Landkreis Waldshut: Wasserentnahme aus Bächen und Flüssen verboten
Die Sonne brennt und die Gewässer im Landkreis Waldshut (Baden-Württemberg) führen kaum noch Wasser. Viele Bäche sind nur noch schmale Rinnsale oder komplett ausgetrocknet. Das ist ein großes Problem für die Natur: In den warmen, flachen Gewässern gibt es zu wenig Sauerstoff. Für Fische und andere Lebewesen bedeutet das extremen Stress und oft den Tod.
Deshalb greift nun eine Rechtsverordnung des Landratsamtes. In fast dem gesamten Landkreis ist es aktuell verboten, Wasser aus oberirdischen Gewässern zu entnehmen. Das gilt für Bäche, Flüsse, Kanäle, Weiher und Seen. Egal, wie das Wasser entnommen wird – es ist untersagt. Nur wer eine offizielle wasserrechtliche Zulassung hat oder Wasser aus dem Rhein entnimmt, darf dies weiterhin tun.
Ob das Verbot gilt, hängt von drei Referenzpegeln ab. In St. Blasien (Hauensteiner Alb) liegt die Grenze bei 20 Zentimetern, in Oberlauchringen beim Kotbach bei 15 Zentimetern und bei der Wutach bei 55 Zentimetern. Sobald diese Werte erreicht oder unterschritten werden, gilt das Verbot für den gesamten Landkreis. Aktuell sind die Grenzwerte an der Hauensteiner Alb und am Kotbach bereits erreicht oder unterschritten.

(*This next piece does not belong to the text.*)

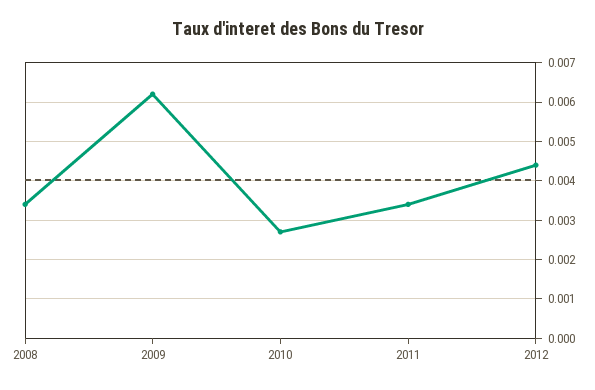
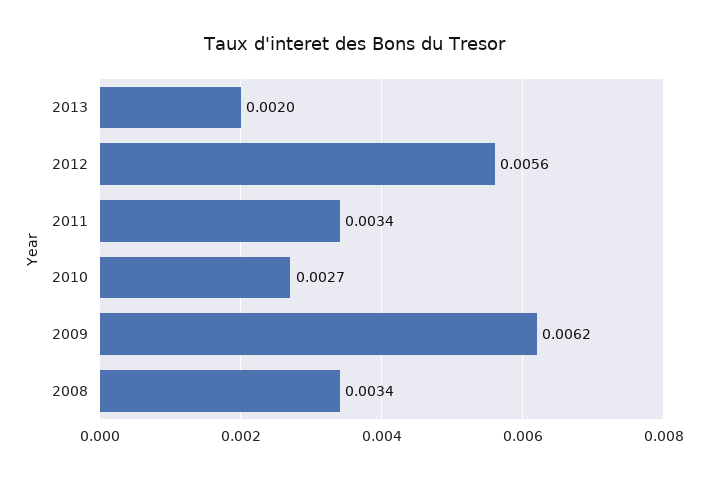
2012: 0.0045 -> 0.0056
2013: none -> 0.002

Auch bei der Wutach ist der kritische Stand fast erreicht, sodass dort bald ebenfalls ein Verbot gelten wird. Das Landratsamt betont, dass kurze Regenschauer oft nicht ausreichen, um die Pegel dauerhaft zu heben.
Wer wissen will, wie hoch das Wasser gerade steht, kann die App „Meine Pegel“ nutzen oder die Webseite der Hochwasservorhersagezentrale besuchen. Es gibt auch eine automatische Telefonansage unter der Nummer +49 721 9804-61.
Weitere Informationen und die genaue Rechtsverordnung sind auf der Homepage des Landratsamtes Waldshut zu finden.